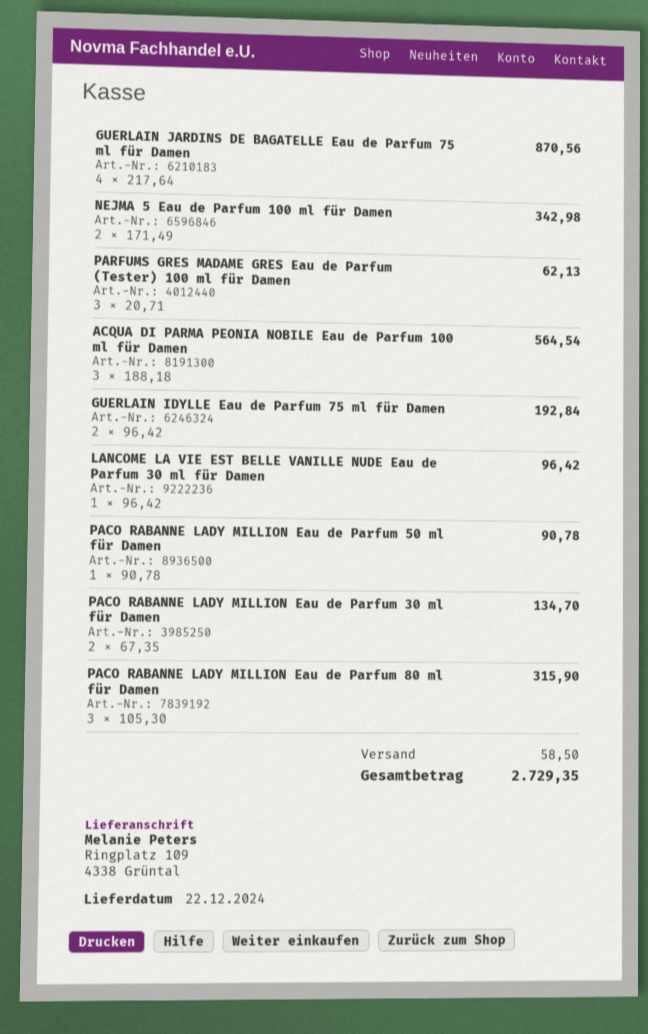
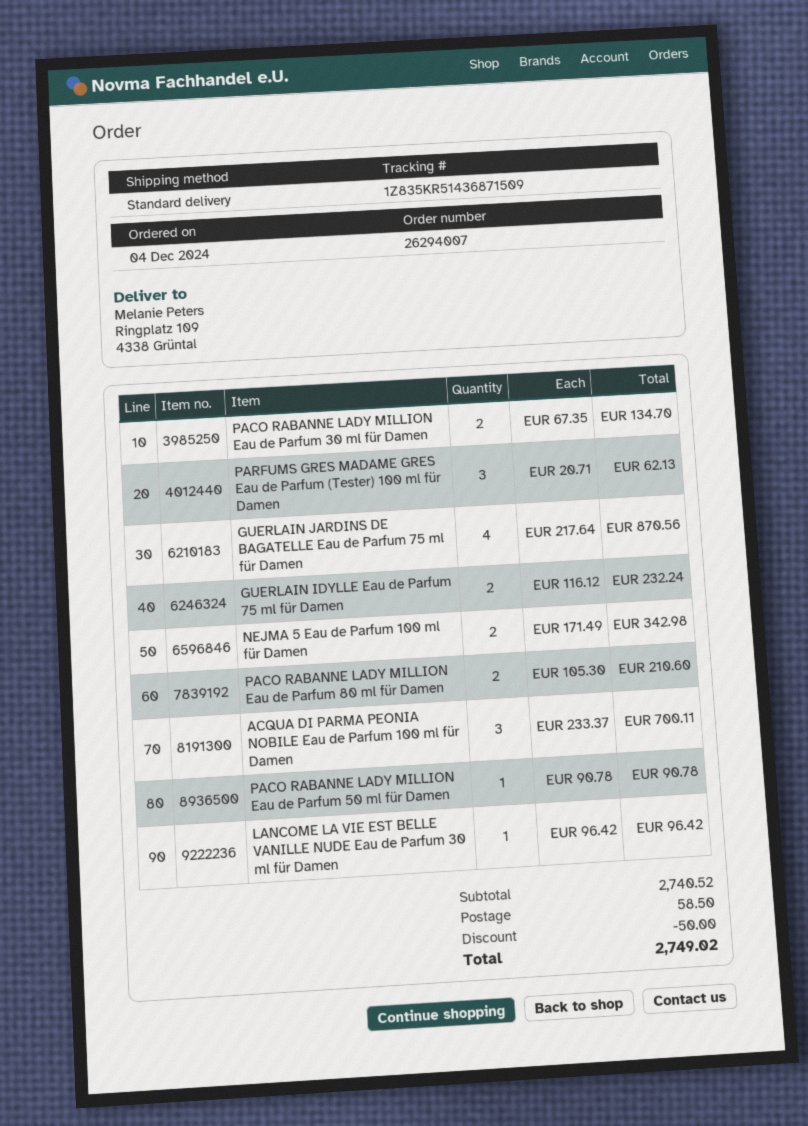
ACQUA DI PARMA PEONIA NOBILE Eau de Parfum 100 ml für Damen: 3 x 188.18 = 564.54 -> 3 x 233.37 = 700.11
GUERLAIN IDYLLE Eau de Parfum 75 ml für Damen: 2 x 96.42 = 192.84 -> 2 x 116.12 = 232.24
PACO RABANNE LADY MILLION Eau de Parfum 80 ml für Damen: 3 x 105.30 = 315.90 -> 2 x 105.30 = 210.60
discount: none -> 50.00
total: 2729.35 -> 2749.02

#####

● **Work to complete**
Retype every record above word for word, leaving out any pictures.

● **Task result**
ACQUA DI PARMA PEONIA NOBILE Eau de Parfum 100 ml für Damen: 3 x 188.18 = 564.54 -> 3 x 233.37 = 700.11
GUERLAIN IDYLLE Eau de Parfum 75 ml für Damen: 2 x 96.42 = 192.84 -> 2 x 116.12 = 232.24
PACO RABANNE LADY MILLION Eau de Parfum 80 ml für Damen: 3 x 105.30 = 315.90 -> 2 x 105.30 = 210.60
discount: none -> 50.00
total: 2729.35 -> 2749.02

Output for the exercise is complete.